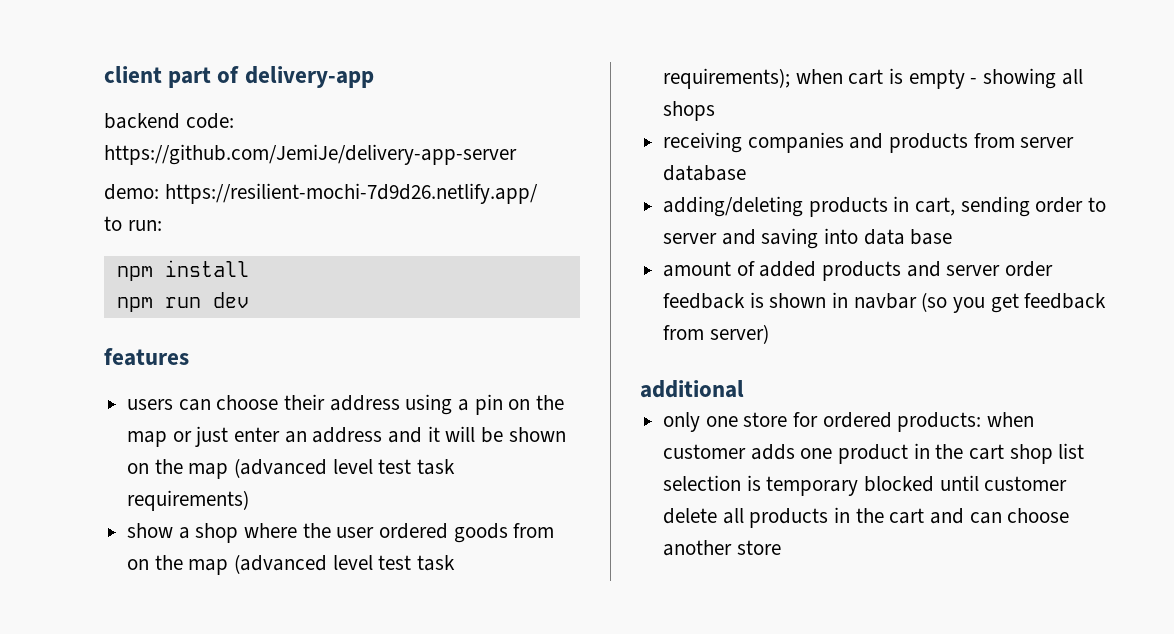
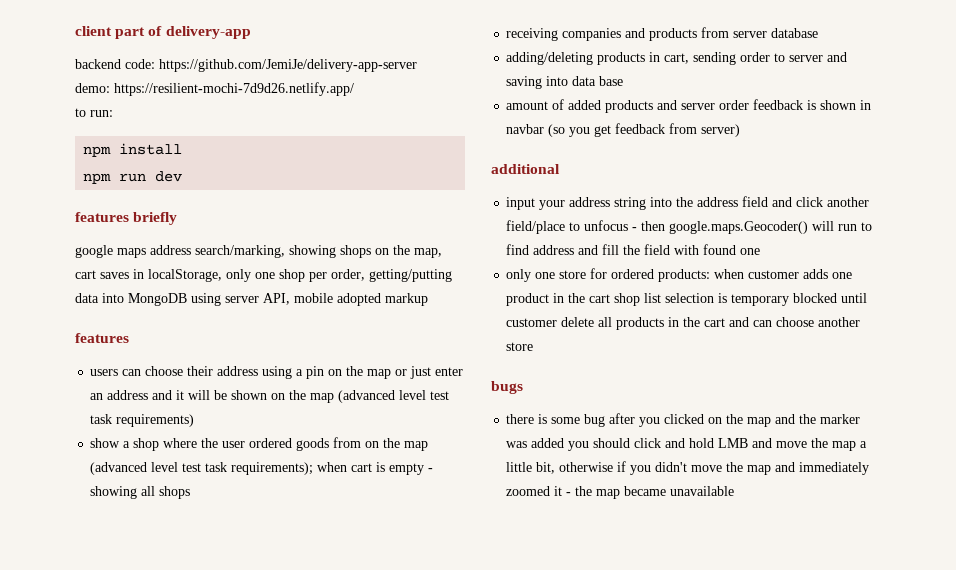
+ features briefly
+ google maps address search/marking, showing shops on the map, cart saves in localStorage, only one shop per order, getting/putting data into MongoDB using server API, mobile adopted markup
+ input your address string into the address field and click another field/place to unfocus - then google.maps.Geocoder() will run to find address and fill the field with found one
+ bugs
+ there is some bug after you clicked on the map and the marker was added you should click and hold LMB and move the map a little bit, otherwise if you didn't move the map and immediately zoomed it - the map became unavailable

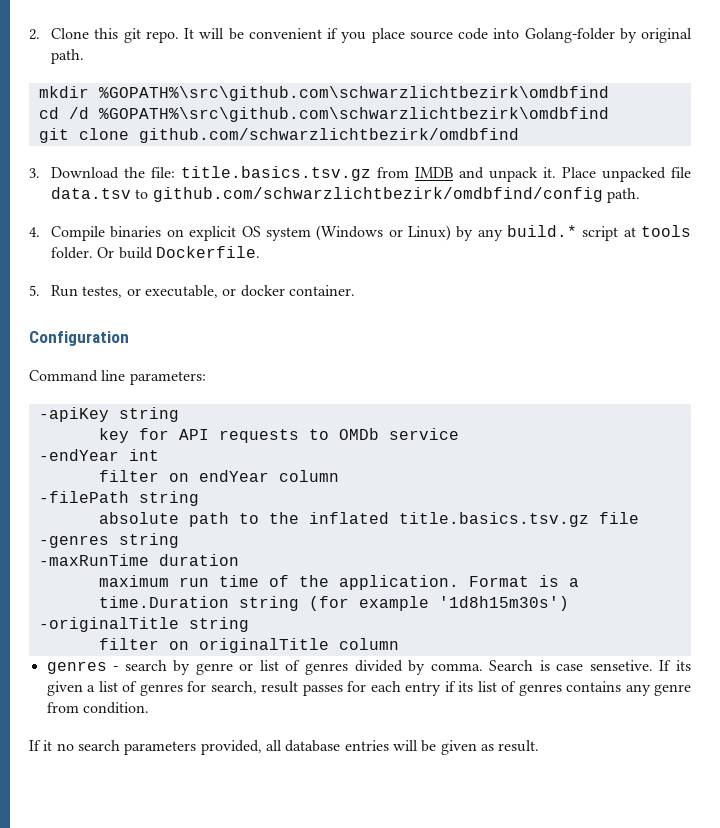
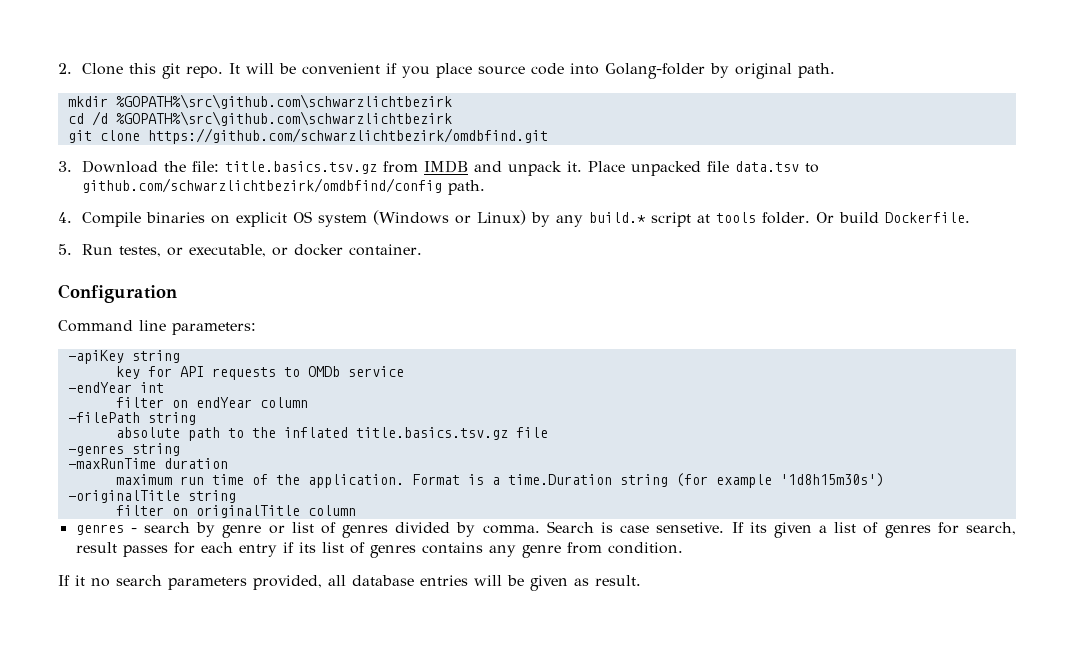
- mkdir %GOPATH%\src\github.com\schwarzlichtbezirk\omdbfind
+ mkdir %GOPATH%\src\github.com\schwarzlichtbezirk
- cd /d %GOPATH%\src\github.com\schwarzlichtbezirk\omdbfind
+ cd /d %GOPATH%\src\github.com\schwarzlichtbezirk
- git clone github.com/schwarzlichtbezirk/omdbfind
+ git clone https://github.com/schwarzlichtbezirk/omdbfind.git

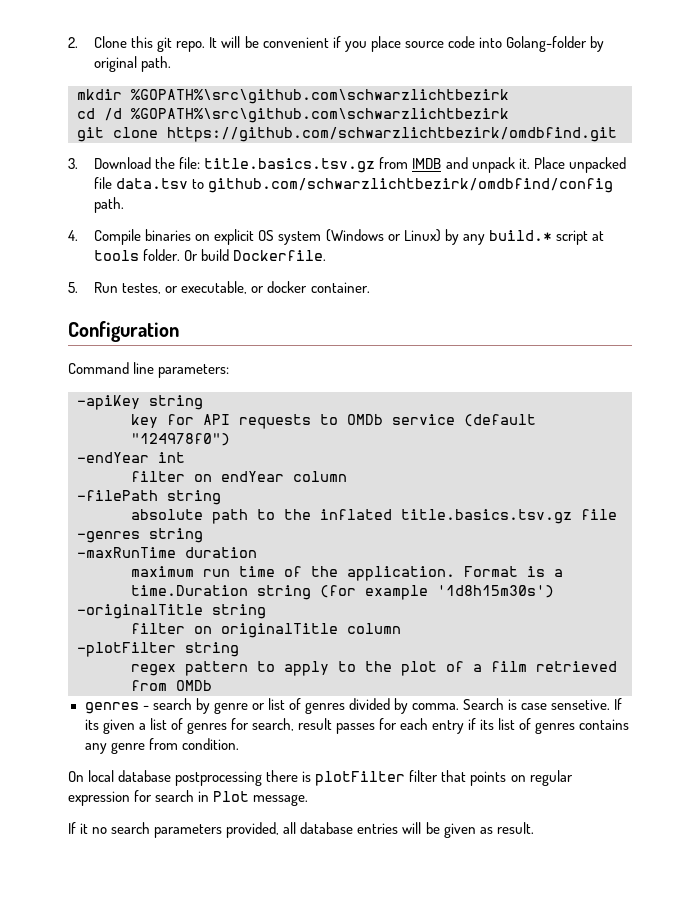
- key for API requests to OMDb service
+ key for API requests to OMDb service (default "124978f0")
+ -plotFilter string
+ regex pattern to apply to the plot of a film retrieved from OMDb
+ On local database postprocessing there is plotFilter filter that points on regular expression for search in Plot message.

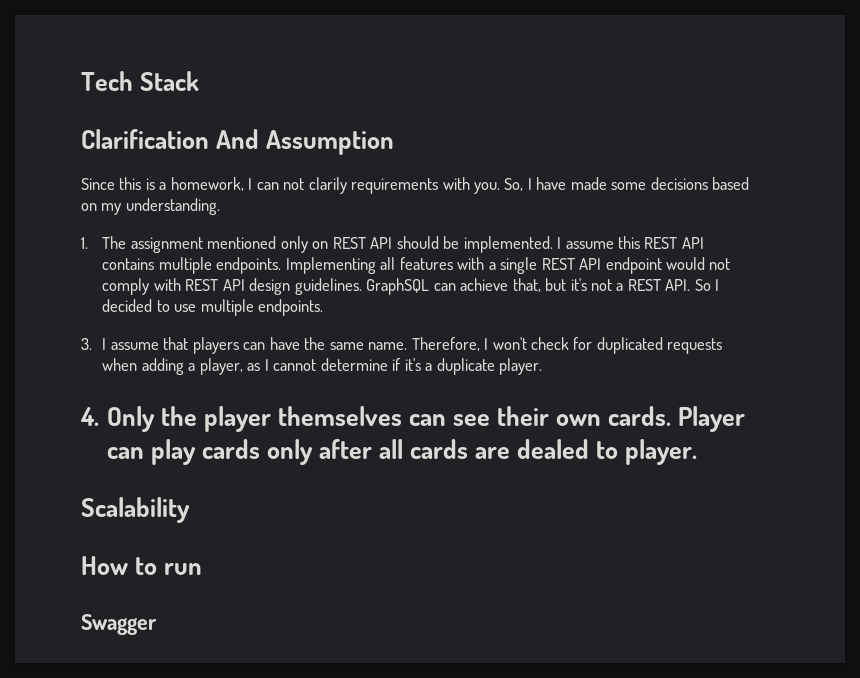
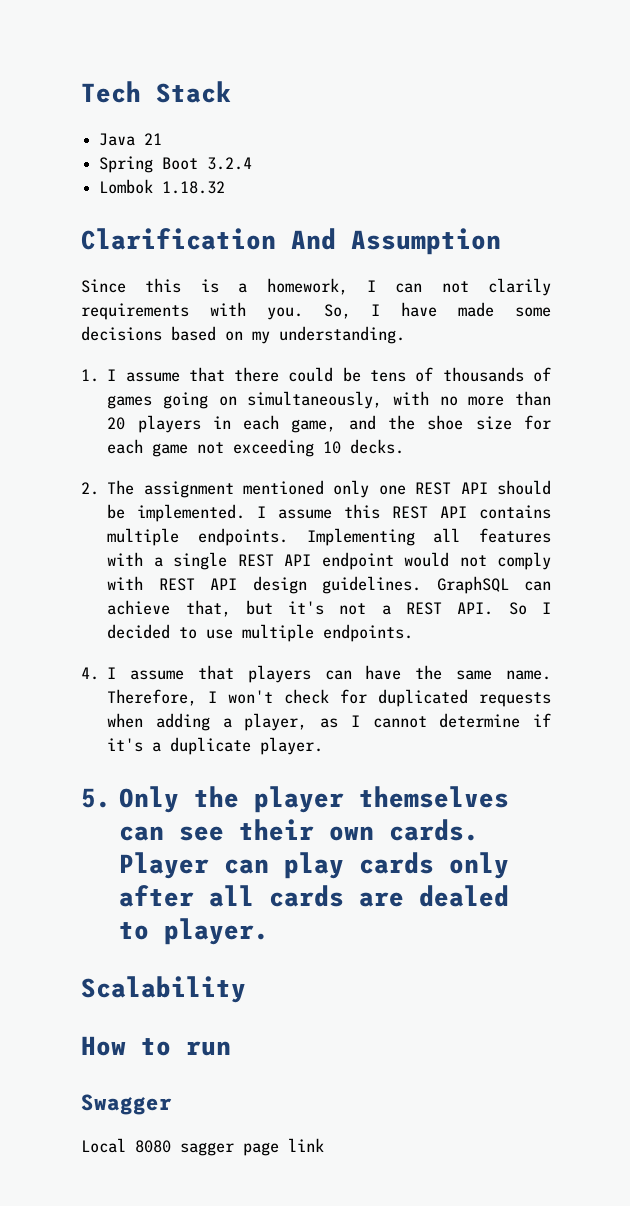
+ Java 21
+ Spring Boot 3.2.4
+ Lombok 1.18.32
- 1. The assignment mentioned only on REST API should be implemented.
+ 1. I assume that there could be tens of thousands of games going on simultaneously, with no more than 20 players in each game, and the shoe size for each game not exceeding 10 decks.
+ 2. The assignment mentioned only one REST API should be implemented.
- 3. I assume that players can have the same name.
+ 4. I assume that players can have the same name.
- 4. Only the player themselves can see their own cards.
+ 5. Only the player themselves can see their own cards.
+ Local 8080 sagger page link

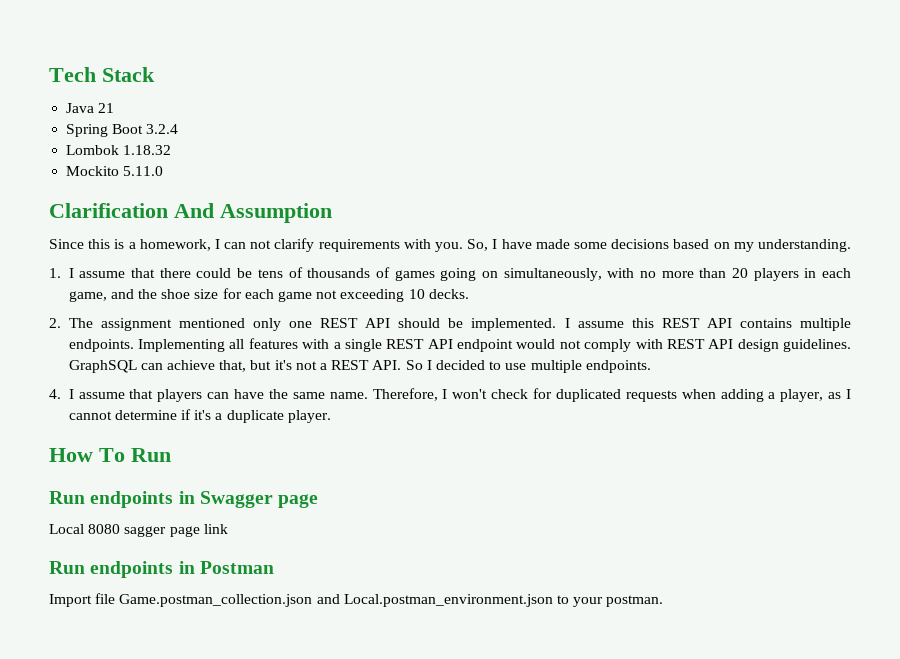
+ Mockito 5.11.0
- Since this is a homework, I can not clarily requirements with you.
+ Since this is a homework, I can not clarify requirements with you.
- 5. Only the player themselves can see their own cards. Player can play cards only after all cards are dealed to player.
- Scalability
- How to run
- Swagger
+ How To Run
+ Run endpoints in Swagger page
+ Run endpoints in Postman
+ Import file Game.postman_collection.json and Local.postman_environment.json to your postman.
○ ○ ○ ○ ○
Would you copy, exactly, each line from the start of the listing above through the line with "exceeding 10 decks.", both ends included, but none of the pictures?

+ features briefly
+ google maps address search/marking, showing shops on the map, cart saves in localStorage, only one shop per order, getting/putting data into MongoDB using server API, mobile adopted markup
+ input your address string into the address field and click another field/place to unfocus - then google.maps.Geocoder() will run to find address and fill the field with found one
+ bugs
+ there is some bug after you clicked on the map and the marker was added you should click and hold LMB and move the map a little bit, otherwise if you didn't move the map and immediately zoomed it - the map became unavailable

- mkdir %GOPATH%\src\github.com\schwarzlichtbezirk\omdbfind
+ mkdir %GOPATH%\src\github.com\schwarzlichtbezirk
- cd /d %GOPATH%\src\github.com\schwarzlichtbezirk\omdbfind
+ cd /d %GOPATH%\src\github.com\schwarzlichtbezirk
- git clone github.com/schwarzlichtbezirk/omdbfind
+ git clone https://github.com/schwarzlichtbezirk/omdbfind.git

- key for API requests to OMDb service
+ key for API requests to OMDb service (default "124978f0")
+ -plotFilter string
+ regex pattern to apply to the plot of a film retrieved from OMDb
+ On local database postprocessing there is plotFilter filter that points on regular expression for search in Plot message.

+ Java 21
+ Spring Boot 3.2.4
+ Lombok 1.18.32
- 1. The assignment mentioned only on REST API should be implemented.
+ 1. I assume that there could be tens of thousands of games going on simultaneously, with no more than 20 players in each game, and the shoe size for each game not exceeding 10 decks.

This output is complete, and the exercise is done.